## Work order
Nothing but the lines below from the one holding "2017-12-31: 130000000 -> 152000000" up to and including the one holding "4:06am: none -> 17.9" should be copied, exactly and without pictures.

## Data extracts
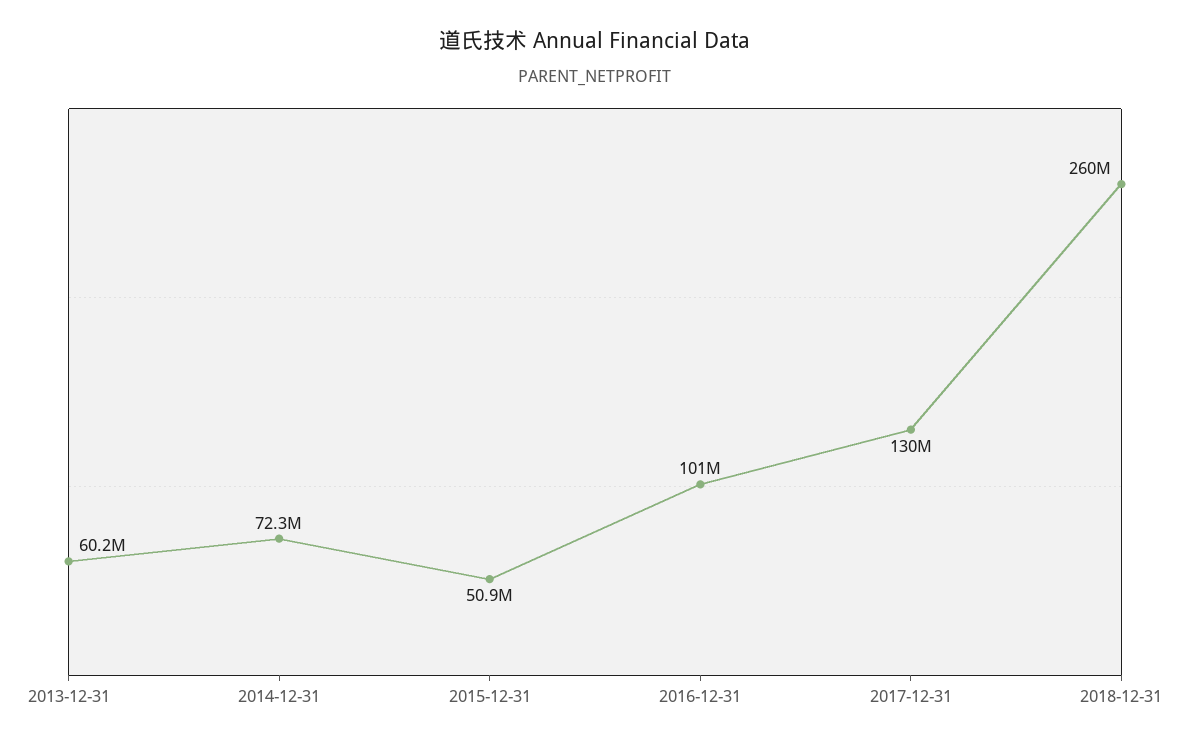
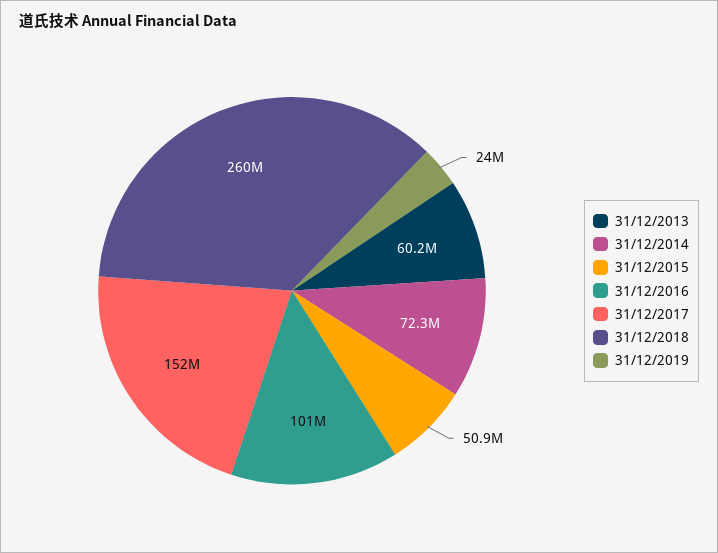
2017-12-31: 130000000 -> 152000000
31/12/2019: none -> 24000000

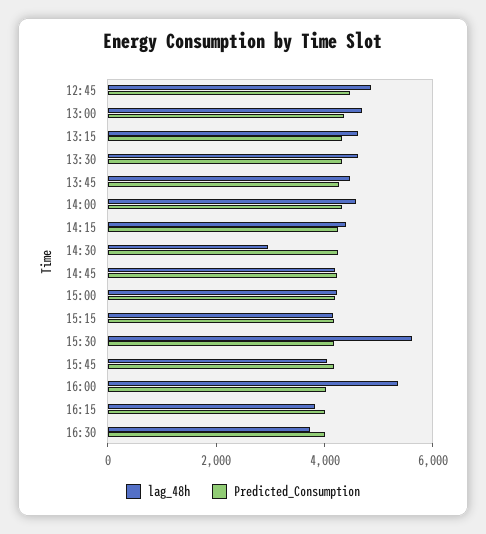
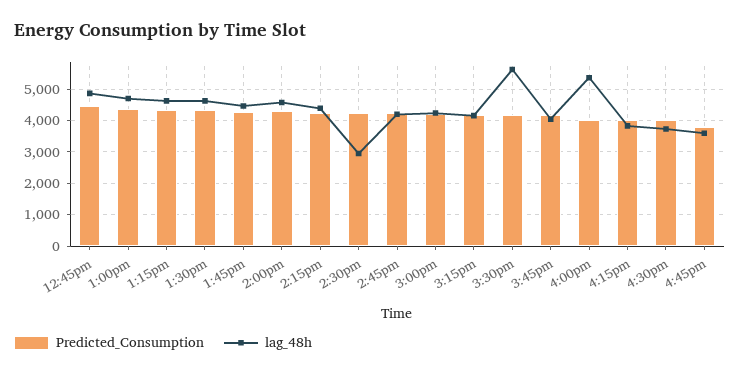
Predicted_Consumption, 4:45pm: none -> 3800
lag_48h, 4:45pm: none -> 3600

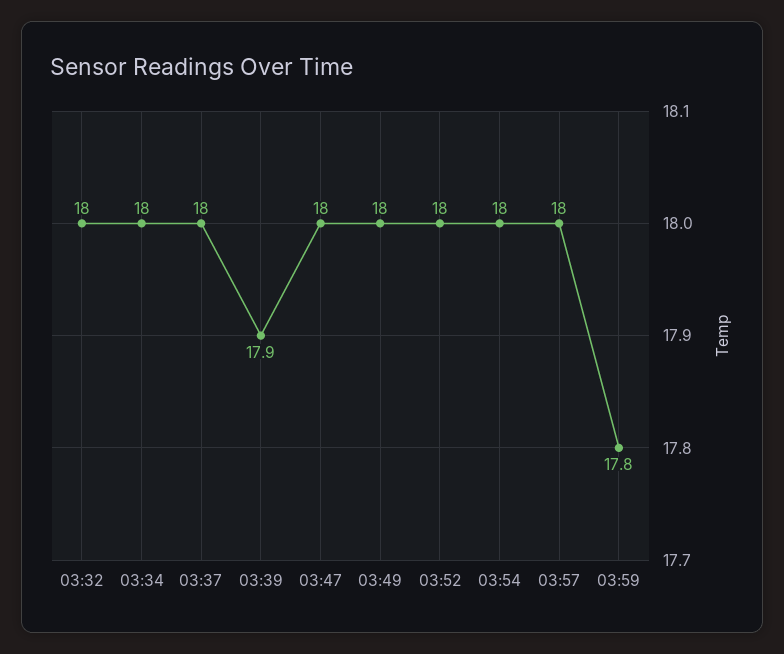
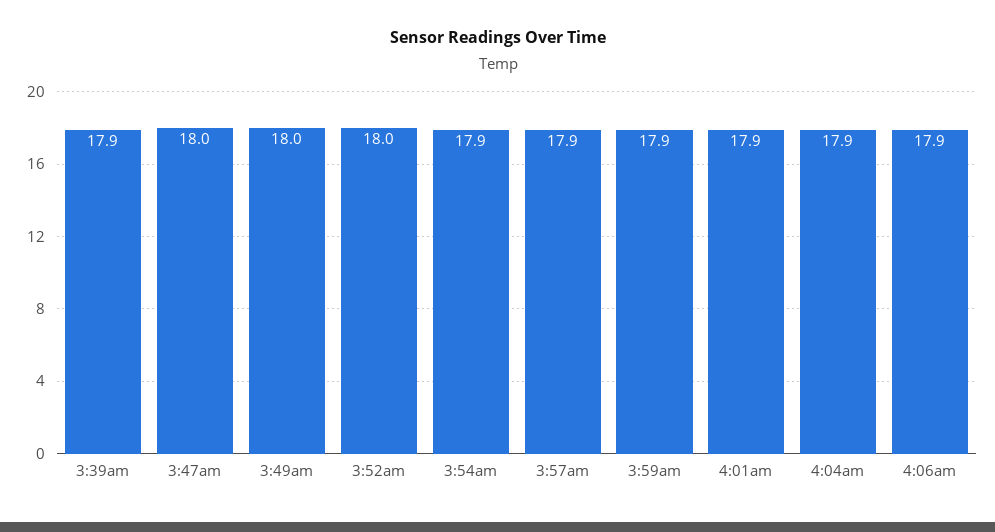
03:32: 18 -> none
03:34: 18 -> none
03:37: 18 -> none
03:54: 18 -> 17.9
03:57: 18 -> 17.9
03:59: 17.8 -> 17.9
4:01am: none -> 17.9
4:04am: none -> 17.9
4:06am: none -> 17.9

...

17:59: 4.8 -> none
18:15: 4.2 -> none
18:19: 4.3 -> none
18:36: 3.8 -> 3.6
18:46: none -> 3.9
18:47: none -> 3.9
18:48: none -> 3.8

## Response area
2017-12-31: 130000000 -> 152000000
31/12/2019: none -> 24000000

Predicted_Consumption, 4:45pm: none -> 3800
lag_48h, 4:45pm: none -> 3600

03:32: 18 -> none
03:34: 18 -> none
03:37: 18 -> none
03:54: 18 -> 17.9
03:57: 18 -> 17.9
03:59: 17.8 -> 17.9
4:01am: none -> 17.9
4:04am: none -> 17.9
4:06am: none -> 17.9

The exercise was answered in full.